— INPUT —

++++

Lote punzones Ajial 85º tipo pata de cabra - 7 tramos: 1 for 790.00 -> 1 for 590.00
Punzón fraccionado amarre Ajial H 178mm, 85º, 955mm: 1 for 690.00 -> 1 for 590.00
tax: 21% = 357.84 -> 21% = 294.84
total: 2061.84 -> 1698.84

++++

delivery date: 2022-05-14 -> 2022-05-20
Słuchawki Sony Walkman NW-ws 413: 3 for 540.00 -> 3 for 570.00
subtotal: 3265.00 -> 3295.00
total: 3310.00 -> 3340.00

++++

— PROBLEM STATEMENT —
Determine how many lines in the preceding records include the word "Ajial". The answer is that number alone.

— TASK ANSWER —
2